» Records for the exercise:

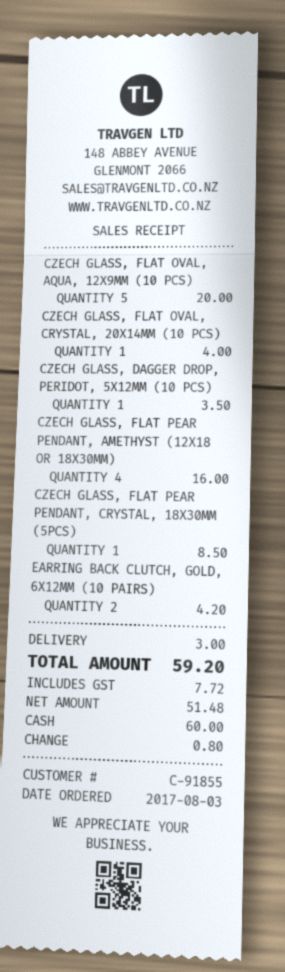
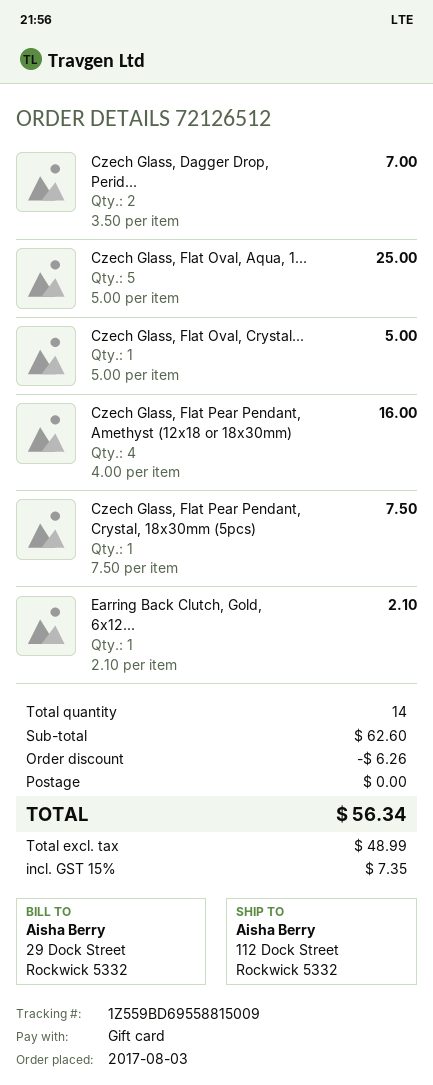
payment method: cash -> gift card
CZECH GLASS, FLAT OVAL, AQUA, 12X9MM (10 PCS): 5 for 20.00 -> 5 for 25.00
CZECH GLASS, FLAT OVAL, CRYSTAL, 20X14MM (10 PCS): 1 for 4.00 -> 1 for 5.00
CZECH GLASS, DAGGER DROP, PERIDOT, 5X12MM (10 PCS): 1 for 3.50 -> 2 for 7.00
CZECH GLASS, FLAT PEAR PENDANT, CRYSTAL, 18X30MM (5PCS): 1 for 8.50 -> 1 for 7.50
EARRING BACK CLUTCH, GOLD, 6X12MM (10 PAIRS): 2 for 4.20 -> 1 for 2.10
discount: none -> 6.26
shipping: 3.00 -> 0.00
net: 51.48 -> 48.99
tax: 7.72 -> 7.35
total: 59.20 -> 56.34

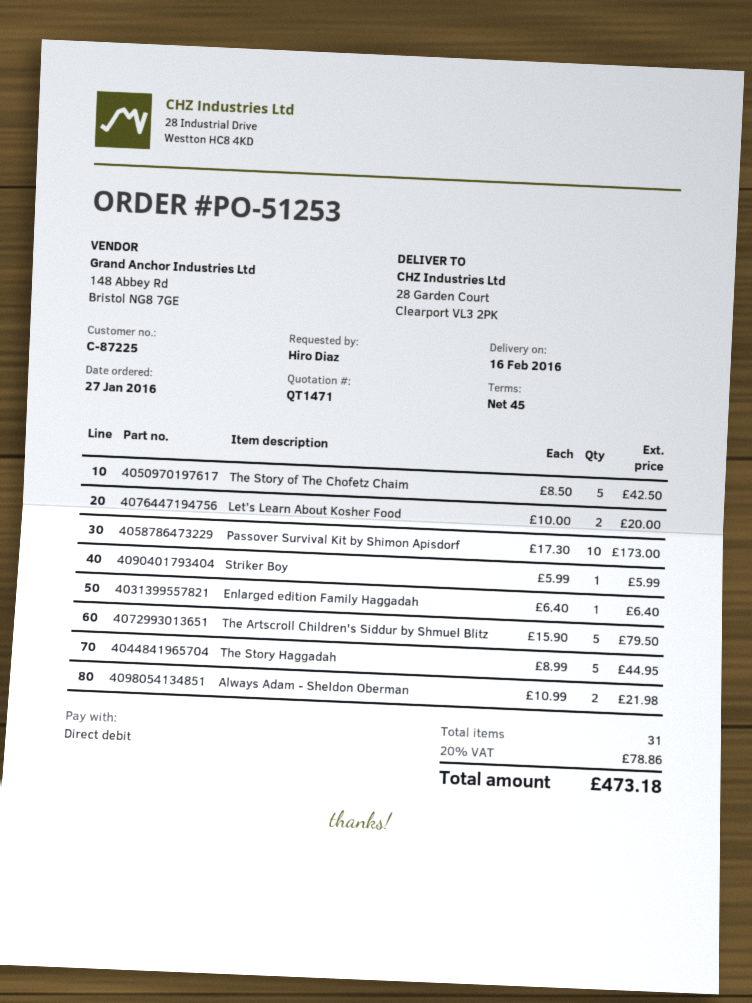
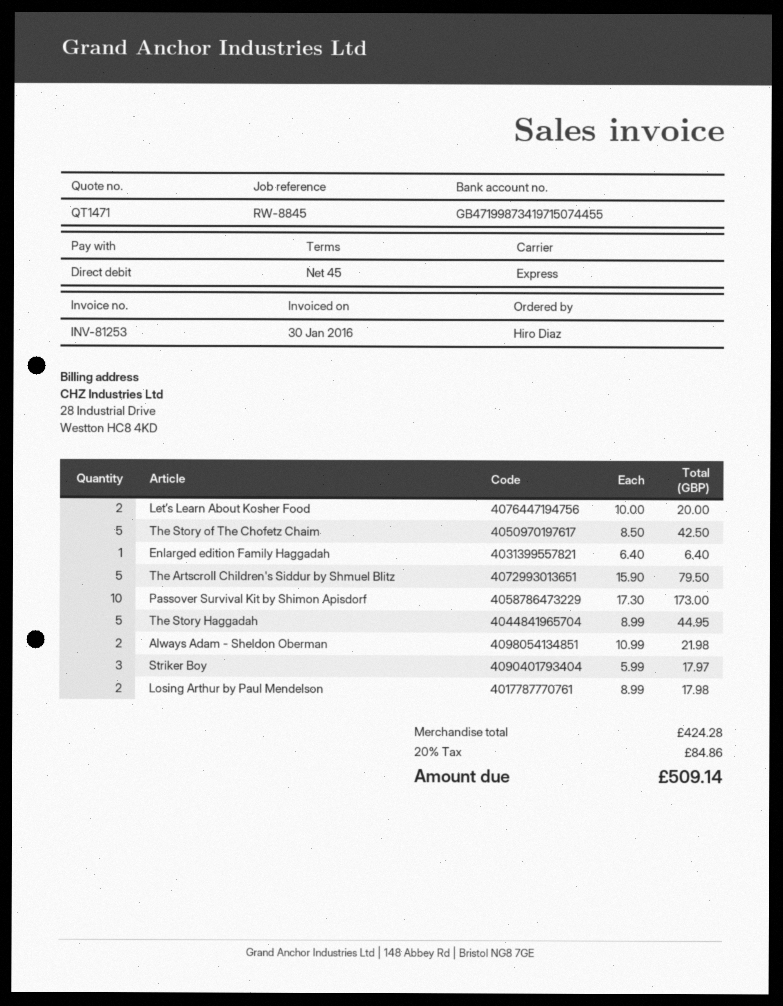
Striker Boy: 1 x 5.99 = 5.99 -> 3 x 5.99 = 17.97
Losing Arthur by Paul Mendelson: none -> 2 x 8.99 = 17.98
tax: 20% = 78.86 -> 20% = 84.86
total: 473.18 -> 509.14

» Task statement:
Reproduce nothing but the lines running from the line with "net: 51.48 -> 48.99" through the end of the records, keeping both end lines and dropping the pictures.

» Result:
net: 51.48 -> 48.99
tax: 7.72 -> 7.35
total: 59.20 -> 56.34

Striker Boy: 1 x 5.99 = 5.99 -> 3 x 5.99 = 17.97
Losing Arthur by Paul Mendelson: none -> 2 x 8.99 = 17.98
tax: 20% = 78.86 -> 20% = 84.86
total: 473.18 -> 509.14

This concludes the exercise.